Broader implications for private credit and markets
Potential contagion

Analysts are divided on whether the “bank freeze” will spill over into the broader financial system. One view sees the episode as a contained liquidity mismatch: the funds’ gates are features rather than flaws, enabling managers to avoid fire‑sales and protect long‑term investors. Jon Gray of Blackstone argued that capping withdrawals simply trades liquidity for higher returns.

Others warn that confidence could erode further. Private‑credit lenders are not regulated like banks, and their activities are opaque. Experts pointed out that U.S. banks have lent roughly US$300 billion to private‑credit firms; if those firms face sustained redemption pressure, bank shares could suffer. Although some commentators insist the situation is unlike the 2008 crisis, they admit that panic could infect other asset classes if confidence falters.

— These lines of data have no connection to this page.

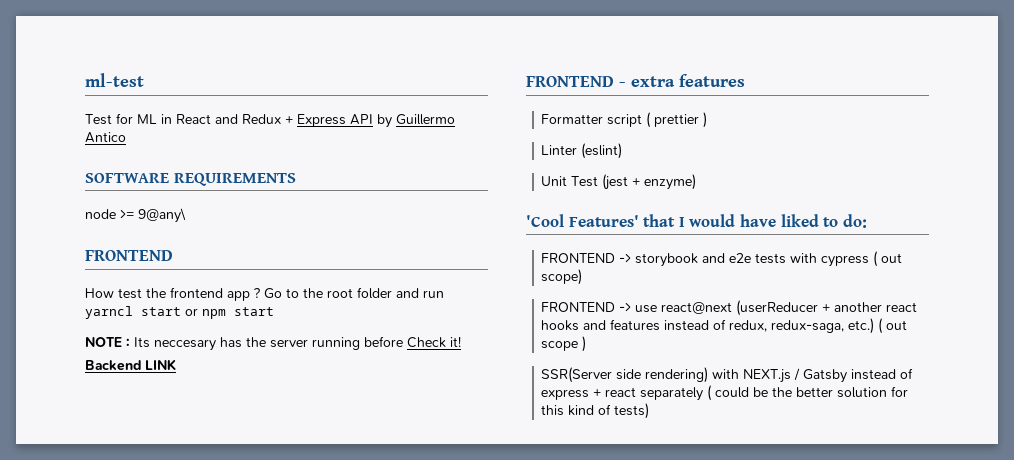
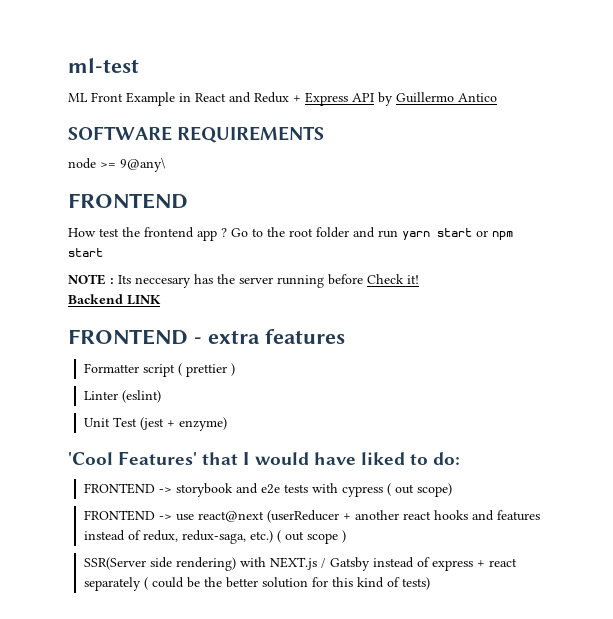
- Test for ML in React and Redux + Express API by Guillermo Antico
+ ML Front Example in React and Redux + Express API by Guillermo Antico
- Go to the root folder and run yarncl start or npm start
+ Go to the root folder and run yarn start or npm start

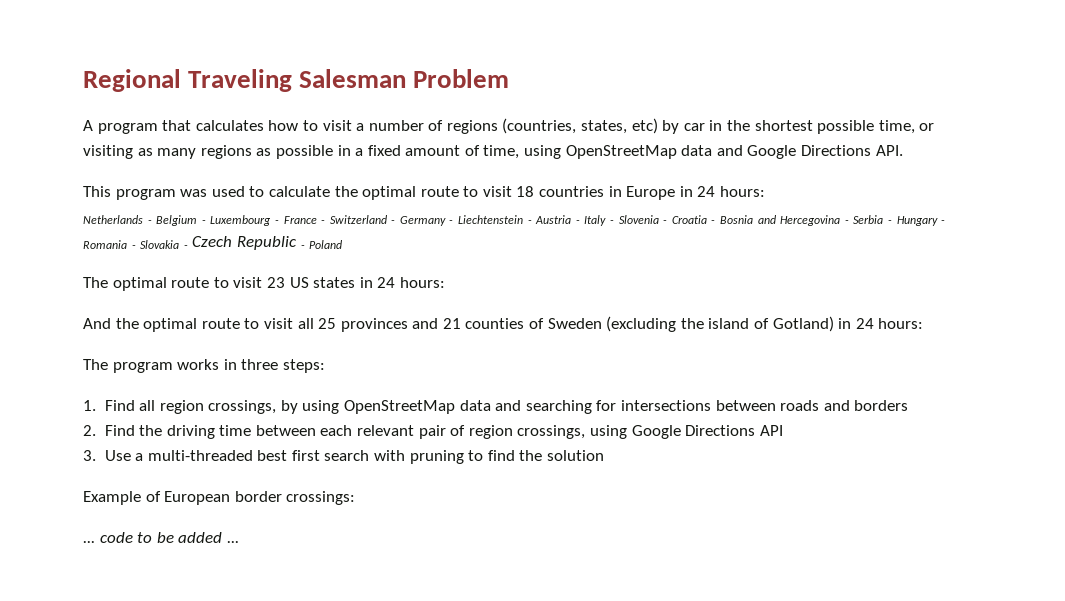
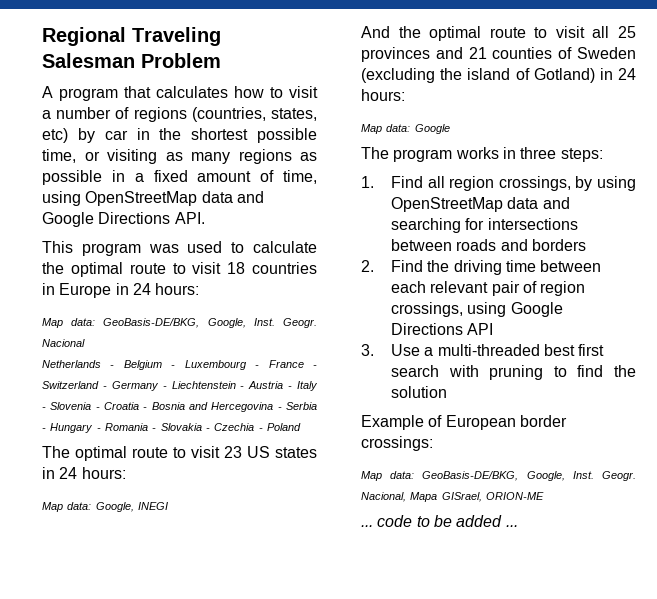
+ Map data: GeoBasis-DE/BKG, Google, Inst. Geogr. Nacional
- Netherlands - Belgium - Luxembourg - France - Switzerland - Germany - Liechtenstein - Austria - Italy - Slovenia - Croatia - Bosnia and Hercegovina - Serbia - Hungary - Romania - Slovakia - Czech Republic - Poland
+ Netherlands - Belgium - Luxembourg - France - Switzerland - Germany - Liechtenstein - Austria - Italy - Slovenia - Croatia - Bosnia and Hercegovina - Serbia - Hungary - Romania - Slovakia - Czechia - Poland
+ Map data: Google, INEGI
+ Map data: Google
+ Map data: GeoBasis-DE/BKG, Google, Inst. Geogr. Nacional, Mapa GISrael, ORION-ME

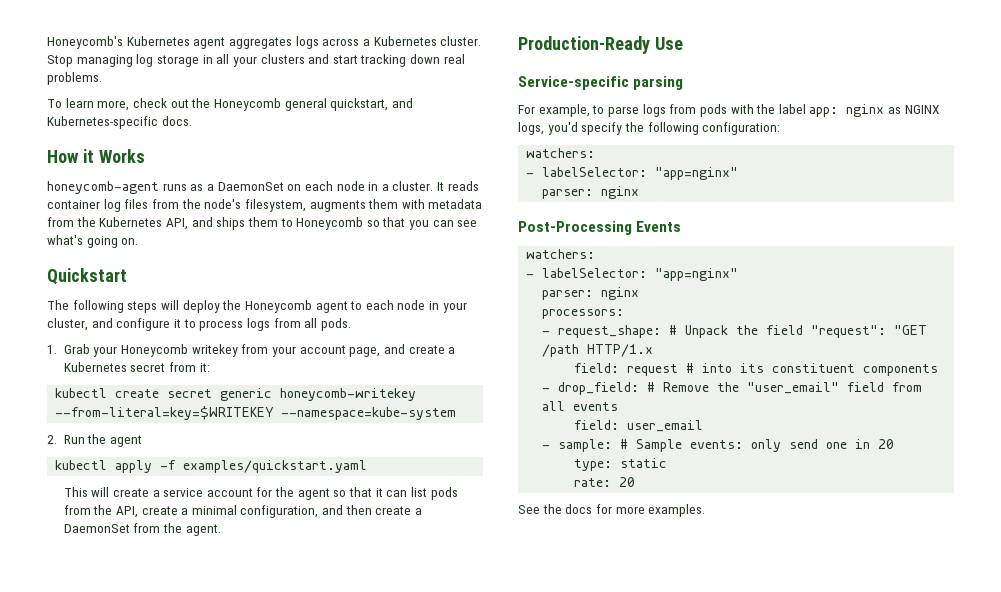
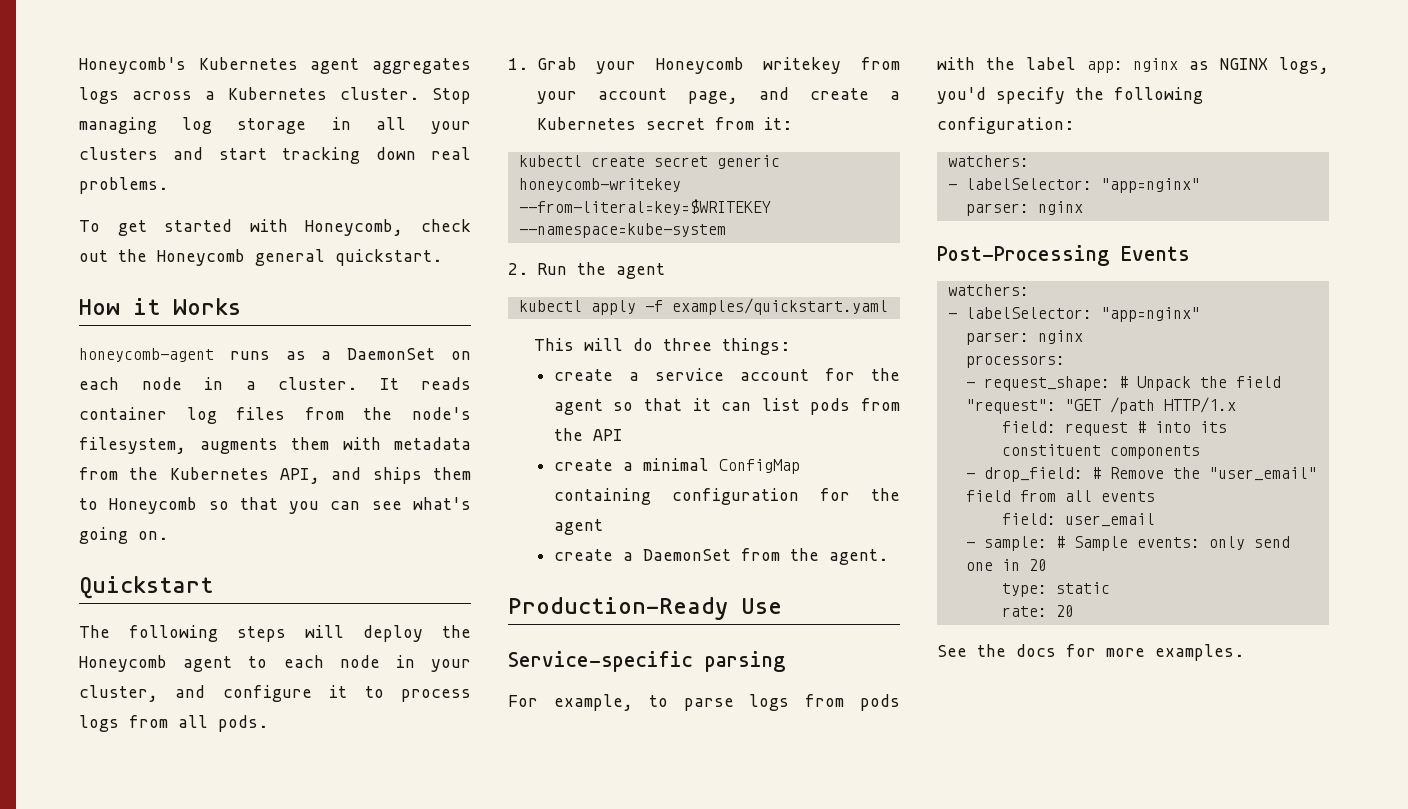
- To learn more, check out the Honeycomb general quickstart, and Kubernetes-specific docs.
+ To get started with Honeycomb, check out the Honeycomb general quickstart.
- This will create a service account for the agent so that it can list pods from the API, create a minimal configuration, and then create a DaemonSet from the agent.
+ This will do three things:
+ create a service account for the agent so that it can list pods from the API
+ create a minimal ConfigMap containing configuration for the agent
+ create a DaemonSet from the agent.

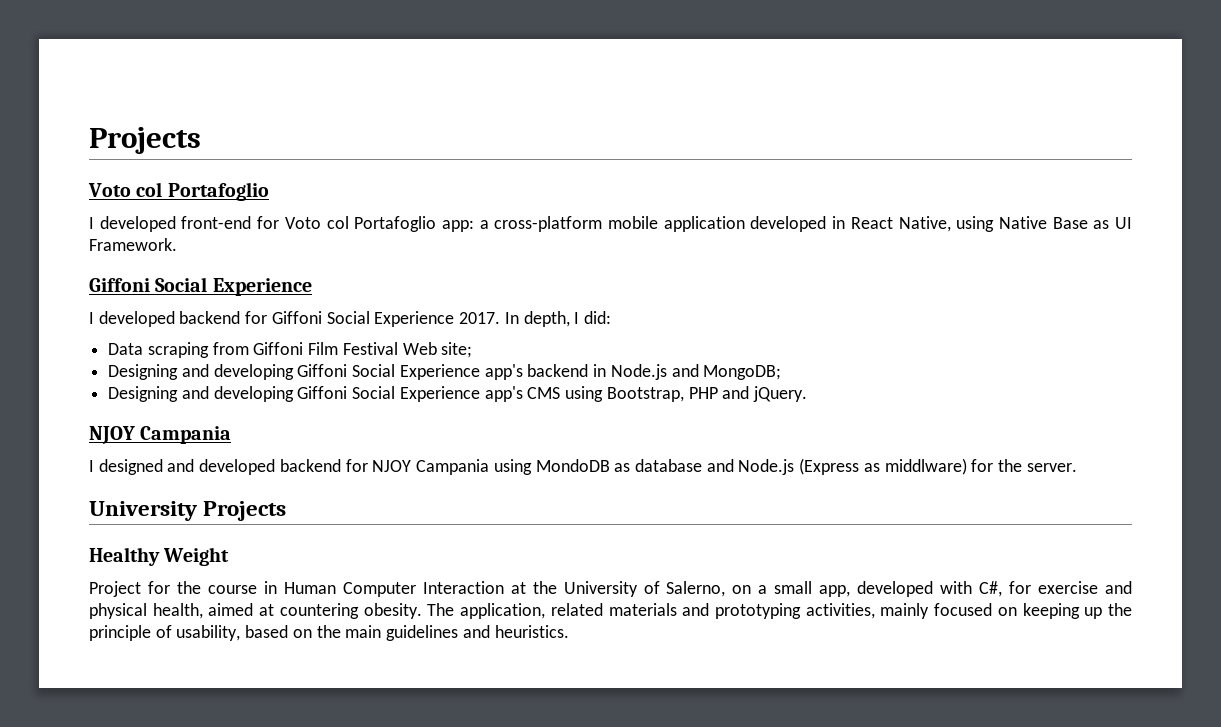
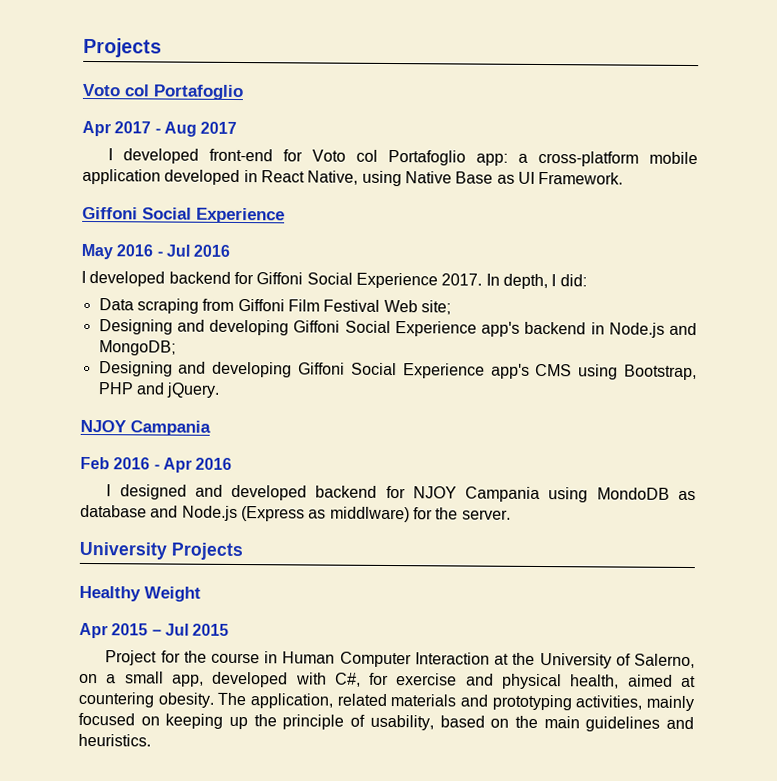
+ Apr 2017 - Aug 2017
+ May 2016 - Jul 2016
+ Feb 2016 - Apr 2016
+ Apr 2015 – Jul 2015

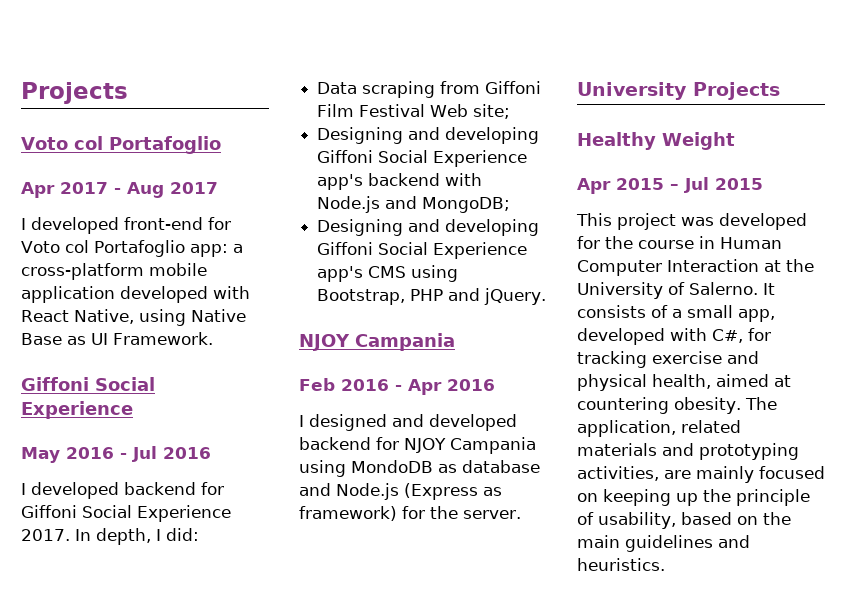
- I developed front-end for Voto col Portafoglio app: a cross-platform mobile application developed in React Native, using Native Base as UI Framework.
+ I developed front-end for Voto col Portafoglio app: a cross-platform mobile application developed with React Native, using Native Base as UI Framework.
- Designing and developing Giffoni Social Experience app's backend in Node.js and MongoDB;
+ Designing and developing Giffoni Social Experience app's backend with Node.js and MongoDB;
- I designed and developed backend for NJOY Campania using MondoDB as database and Node.js (Express as middlware) for the server.
+ I designed and developed backend for NJOY Campania using MondoDB as database and Node.js (Express as framework) for the server.
- Project for the course in Human Computer Interaction at the University of Salerno, on a small app, developed with C#, for exercise and physical health, aimed at countering obesity.
+ This project was developed for the course in Human Computer Interaction at the University of Salerno. It consists of a small app, developed with C#, for tracking exercise and physical health, aimed at countering obesity.
- The application, related materials and prototyping activities, mainly focused on keeping up the principle of usability, based on the main guidelines and heuristics.
+ The application, related materials and prototyping activities, are mainly focused on keeping up the principle of usability, based on the main guidelines and heuristics.

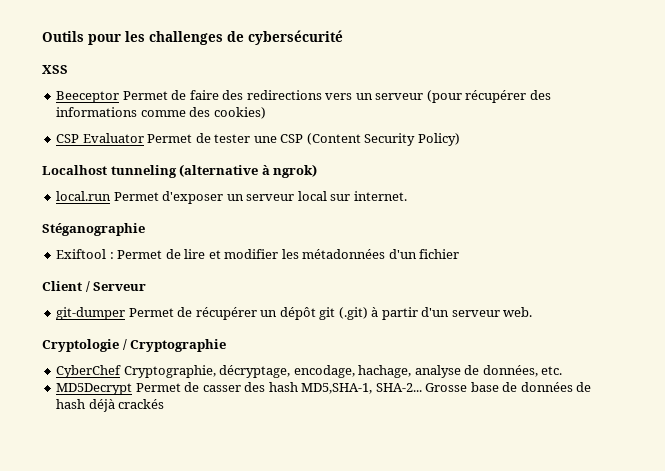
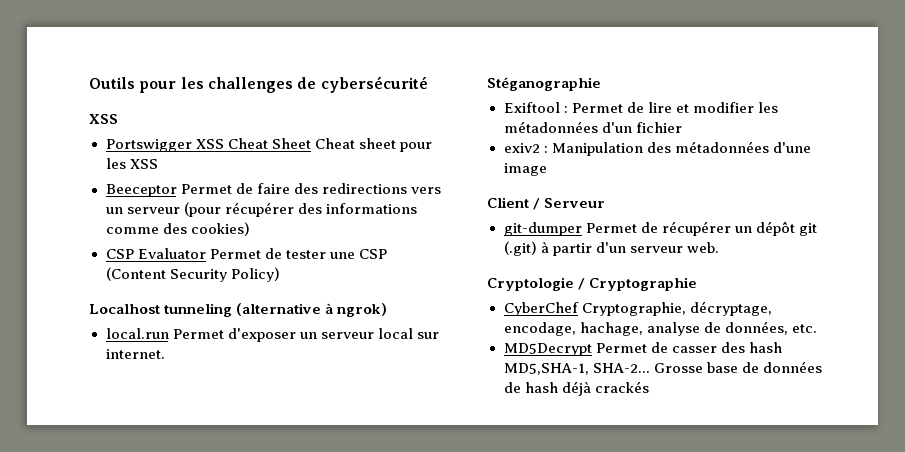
+ Portswigger XSS Cheat Sheet Cheat sheet pour les XSS
+ exiv2 : Manipulation des métadonnées d'une image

Regulatory and strategic consequences
The gating episode has sparked debate over regulation and disclosure. Because private‑credit funds are not subject to bank‑style oversight, there is limited transparency about who ultimately borrows the money. Critics argue that regulators should impose clearer liquidity rules and stronger disclosure requirements. At the same time, the crisis may accelerate consolidation within private credit: BlackRock purchased HPS to build a diversified platform, and other asset managers are likely to follow suit, especially as distressed sales create opportunities.

Sentiment and commentary
Public reaction to the “bank freeze” has been intense. Discussions on social media and online forums show widespread alarm that big asset managers can suspend redemptions, with some investors likening the move to confiscation of deposits and predicting a broader financial crash. Others highlight that the gates were clearly disclosed in fund documents and argue that retail investors failed to understand the trade‑off between yield and liquidity. Many commentators stress the importance of diversification and caution against concentrating savings in opaque, illiquid products. Several posts also advise holding hard assets such as gold or cash in addition to private credit, reflecting a desire for security in uncertain times.

Outlook and Future
Private credit remains a vital source of capital for mid‑sized firms, and its growth has expanded access to financing beyond traditional banks. However, the BlackRock “bank freeze” underscores the fragility of semi‑liquid structures when markets turn. Whether the panic will be remembered as a temporary liquidity squeeze or the start of a larger reckoning depends on how managers address redemption pressures and on broader economic developments. For now, the episode serves as a cautionary tale: high yields often come with hidden risks, and even the most sophisticated funds are not immune to runs.